● What you are asked to do: In the records below, the line that contains "total: 2087.45 -> 2020.91" marks the start. Copy it and each line after it through the end, exactly, without pictures.

● Data to use:
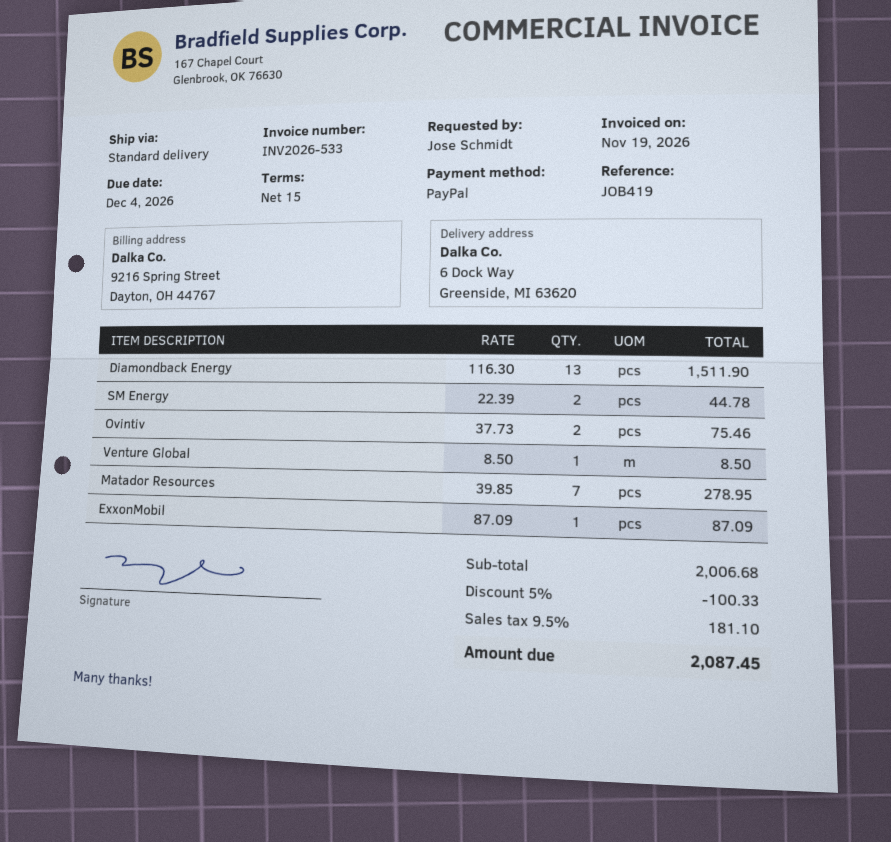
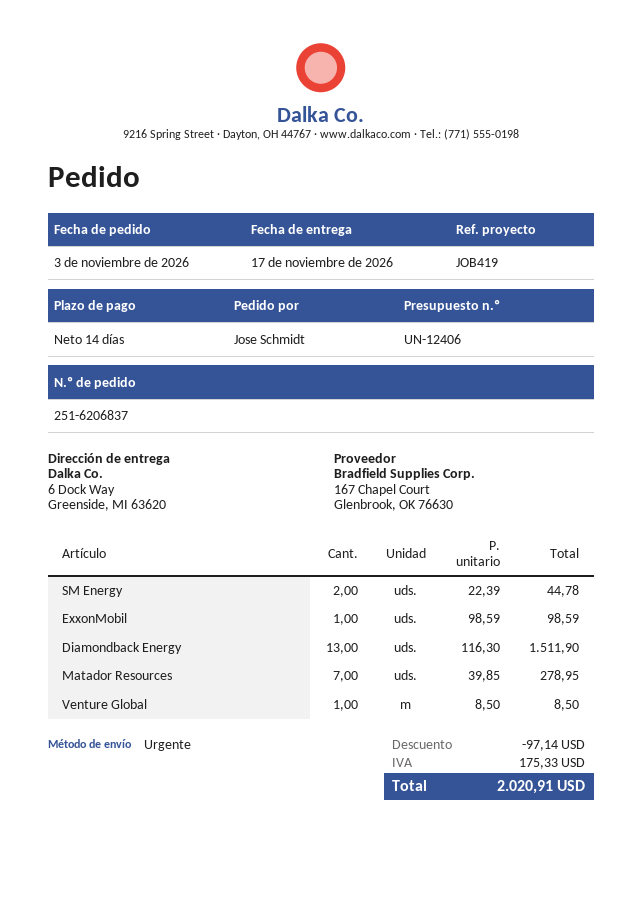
payment terms: 15 days -> 14 days
shipping method: standard -> express
Ovintiv: 2 x 37.73 = 75.46 -> none
ExxonMobil: 1 x 87.09 = 87.09 -> 1 x 98.59 = 98.59
discount: 100.33 -> 97.14
tax: 181.10 -> 175.33
total: 2087.45 -> 2020.91

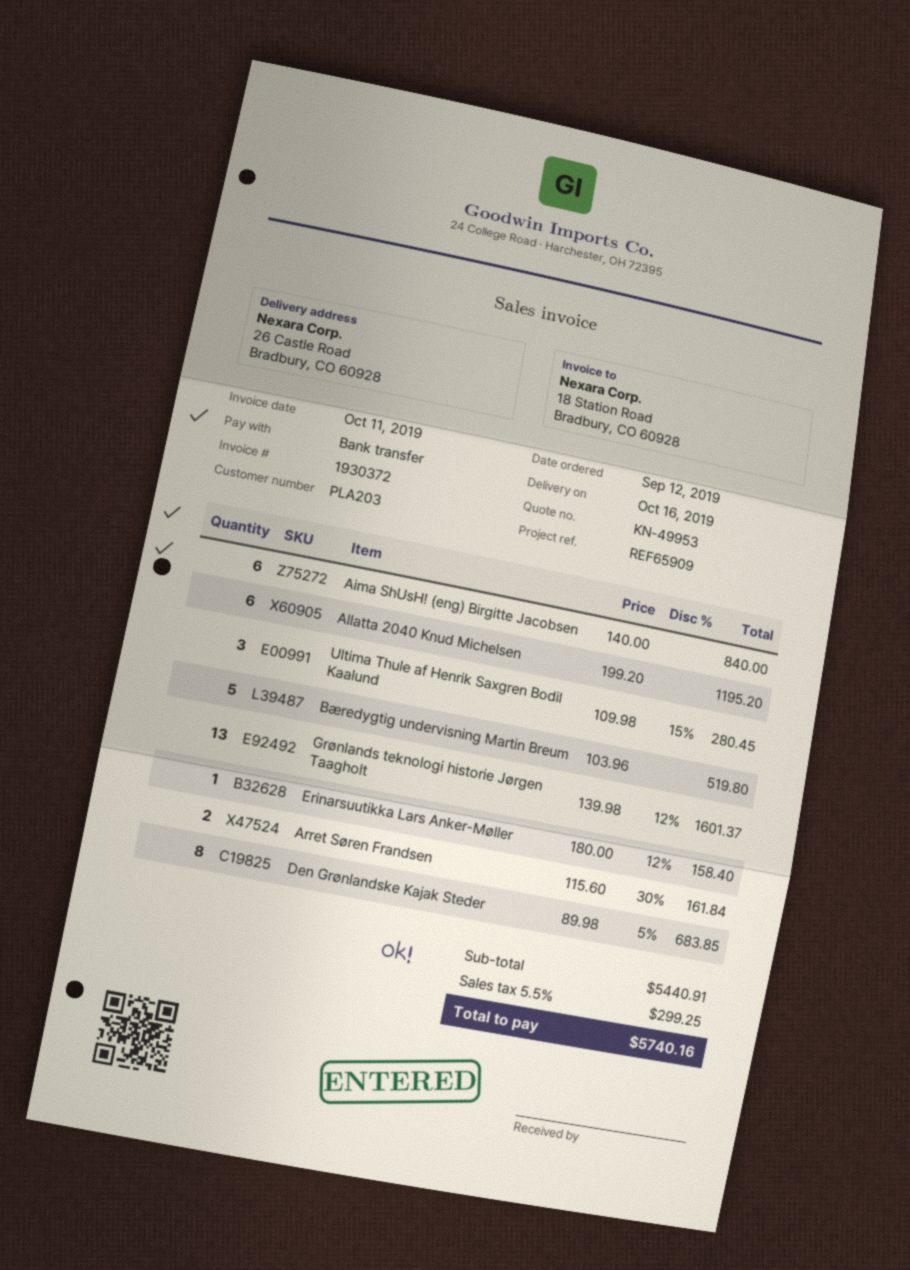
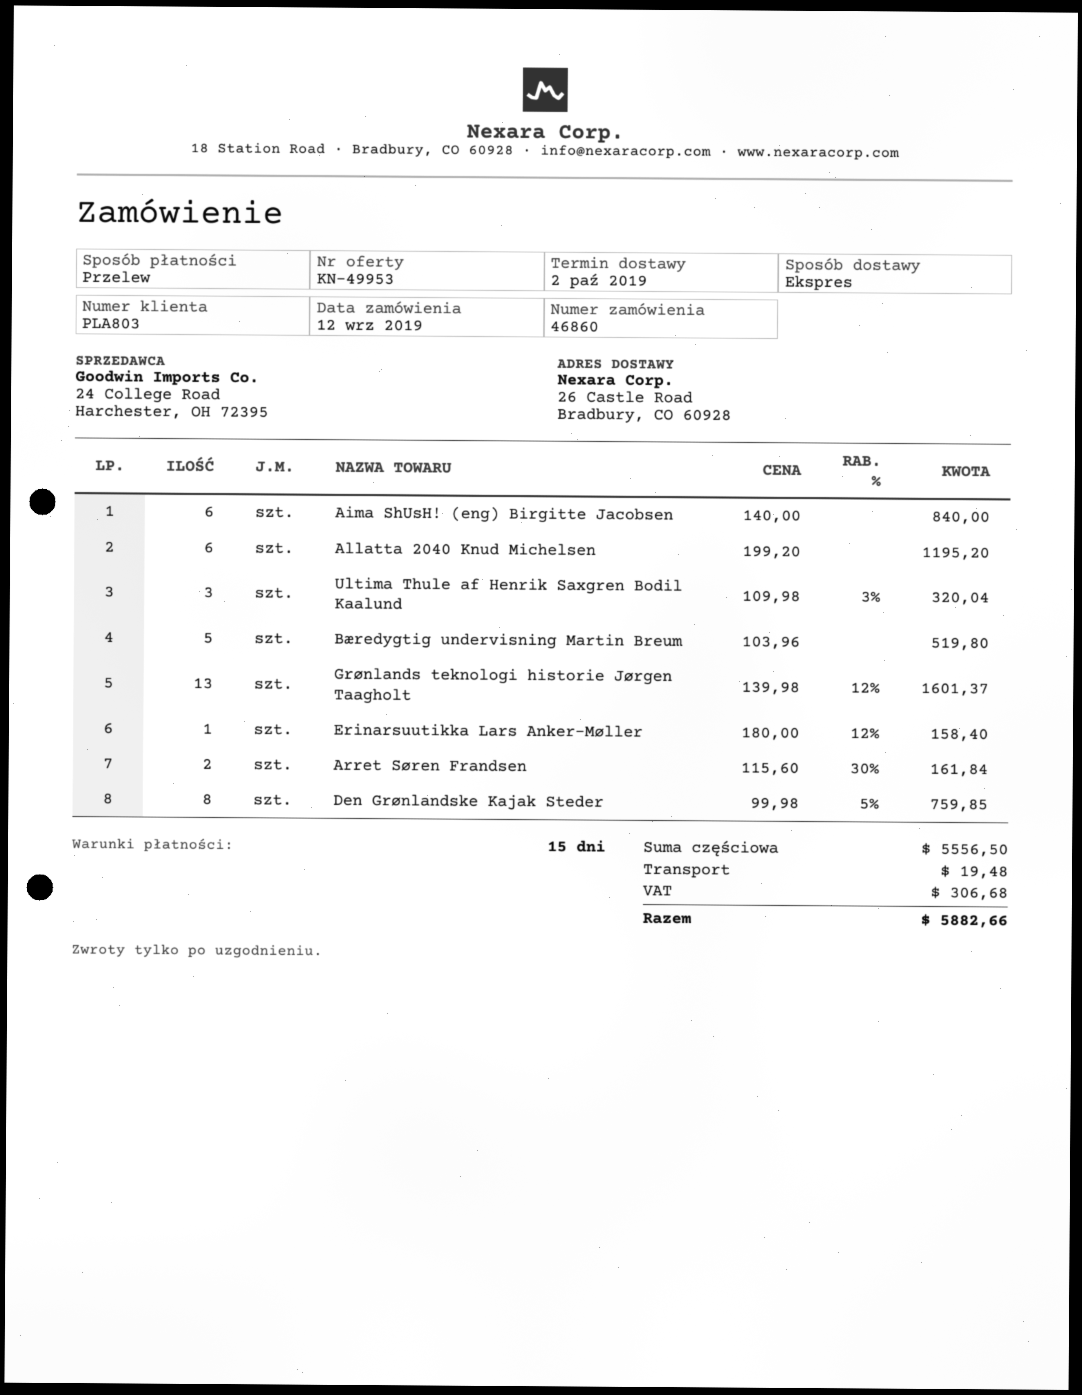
delivery date: 2019-10-16 -> 2019-10-02
customer number: PLA203 -> PLA803
Ultima Thule af Henrik Saxgren Bodil Kaalund: 3 x 109.98 - 15% = 280.45 -> 3 x 109.98 - 3% = 320.04
Den Grønlandske Kajak Steder: 8 x 89.98 - 5% = 683.85 -> 8 x 99.98 - 5% = 759.85
subtotal: 5440.91 -> 5556.50
shipping: none -> 19.48
tax: 299.25 -> 306.68
total: 5740.16 -> 5882.66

● Task response:
total: 2087.45 -> 2020.91

delivery date: 2019-10-16 -> 2019-10-02
customer number: PLA203 -> PLA803
Ultima Thule af Henrik Saxgren Bodil Kaalund: 3 x 109.98 - 15% = 280.45 -> 3 x 109.98 - 3% = 320.04
Den Grønlandske Kajak Steder: 8 x 89.98 - 5% = 683.85 -> 8 x 99.98 - 5% = 759.85
subtotal: 5440.91 -> 5556.50
shipping: none -> 19.48
tax: 299.25 -> 306.68
total: 5740.16 -> 5882.66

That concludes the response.